The Betrayal of American Prosperity is vital reading for all Americans concerned about the future of the economy and of our power in the coming era.
PUBLISHERS WEEKLY
High profile Washington economist Prestowitz (Three Billion New Capitalists) finds hope in the present economic collapse, which he believes will spur abandonment (however reluctantly) of "Laissez Faire Gobalization." As a campaign advisor to President Obama and a principal trade negotiator for Reagan, Prestowitz has repeatedly warned against disregarding foreign competition ("thinking of the United States as number one") as the U.S. suffers "a rapid erosion of its productive base." Overreliance upon capital markets that were actually "a corrupt, over-leveraged, house of cards" has shifted the global balance of power to Japan, China and Europe, regions with protectionist policies that the U.S. has failed to counter.
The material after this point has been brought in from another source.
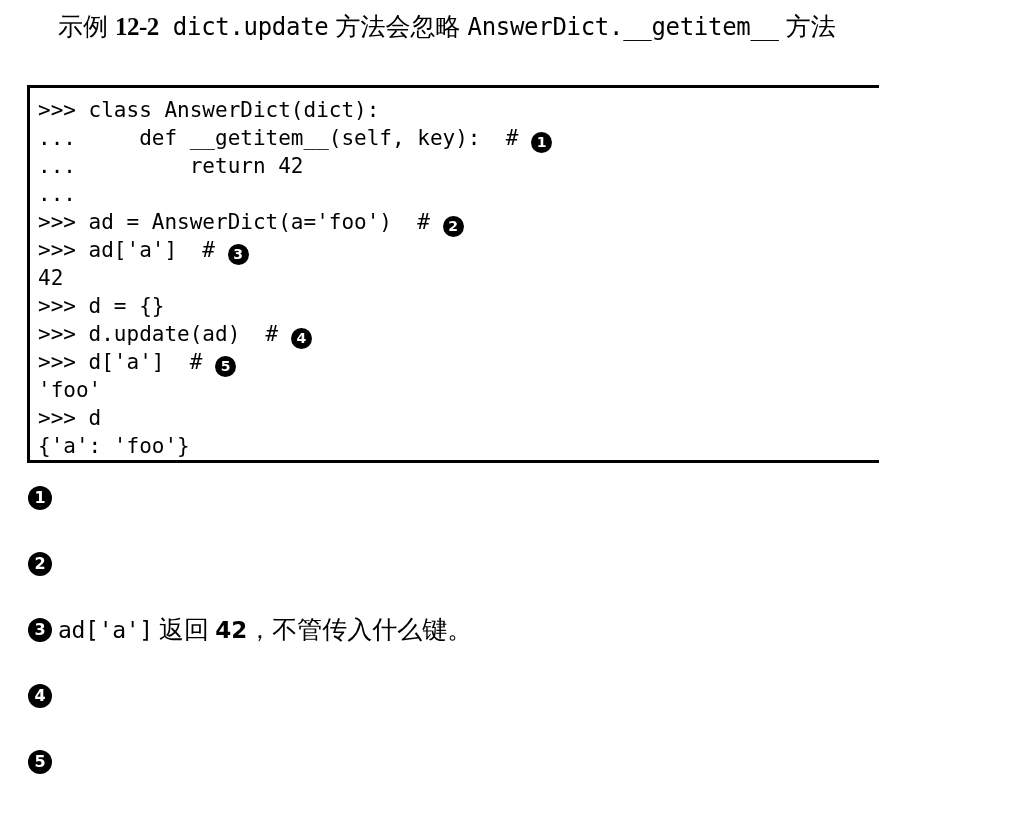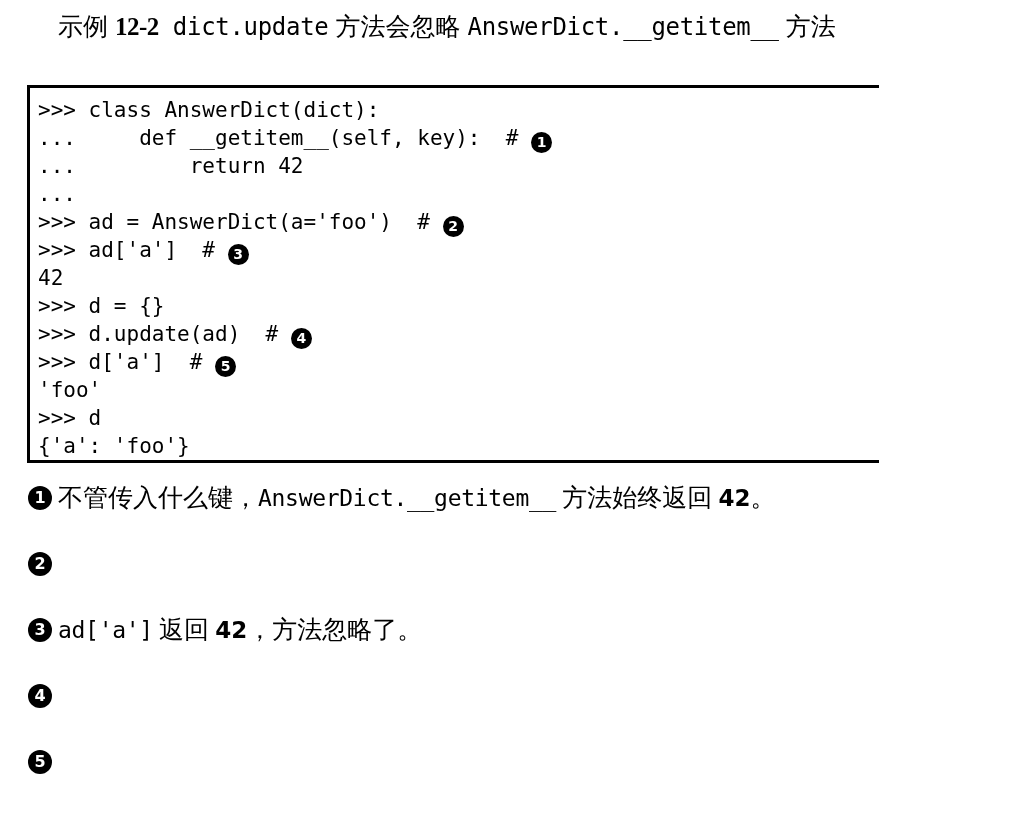"不管传入什么键，AnswerDict.__getitem__ 方法始终返回" span.note-text { html: <span><span>不管传入什么键，</span><span>AnswerDict.__getitem__</span><span> 方法始终返回 </span><span>42</span><span>。</span></span> -> none }
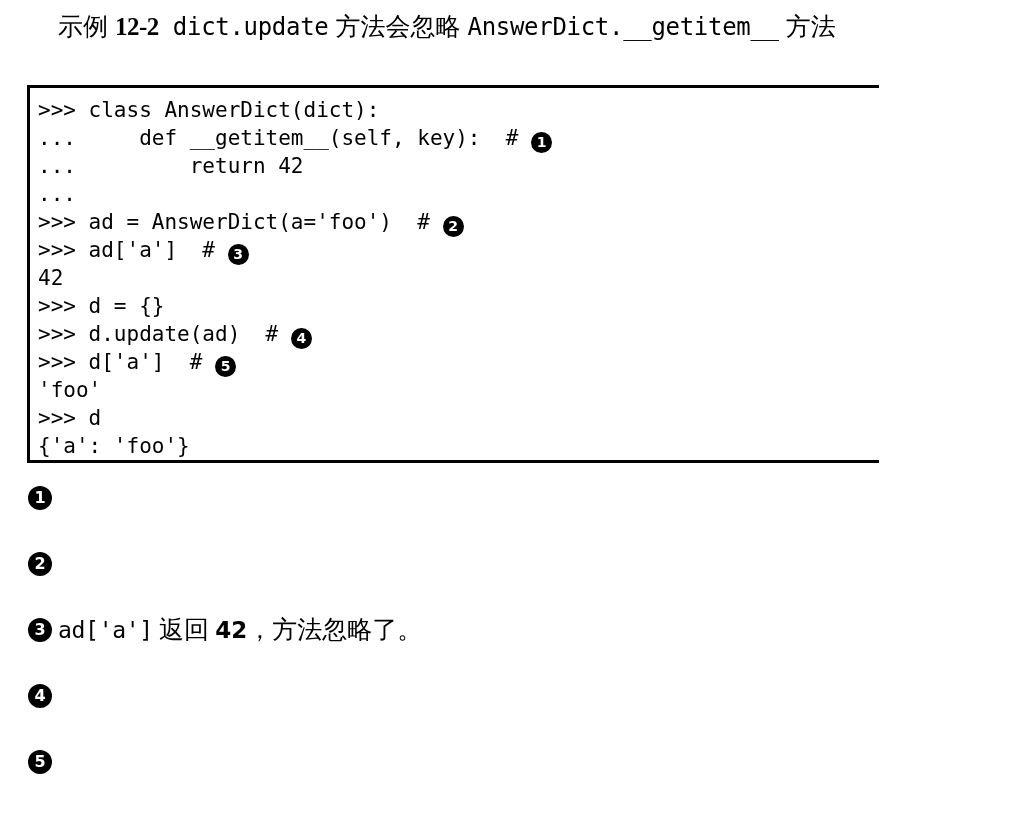"，方法忽略了。" span.cn { text: 方法忽略了 -> 不管传入什么键 }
The genesis of this downhill slide can be found in Cold War principles-low taxes, deregulation, privatization-necessitated by the times, but which have become enshrined at the expense of the New Deal "private sector-government partnership" that led to America's 20th century prosperity. An important contribution to the political debate, Prestowitz's volume suggests a number of solutions-abolishing the dividend tax, imposing a value-added tax, incentivizing foreign investment in the U.S., and doubling federal support of innovative technologies-all likely to prove controversial on both sides of the political divide.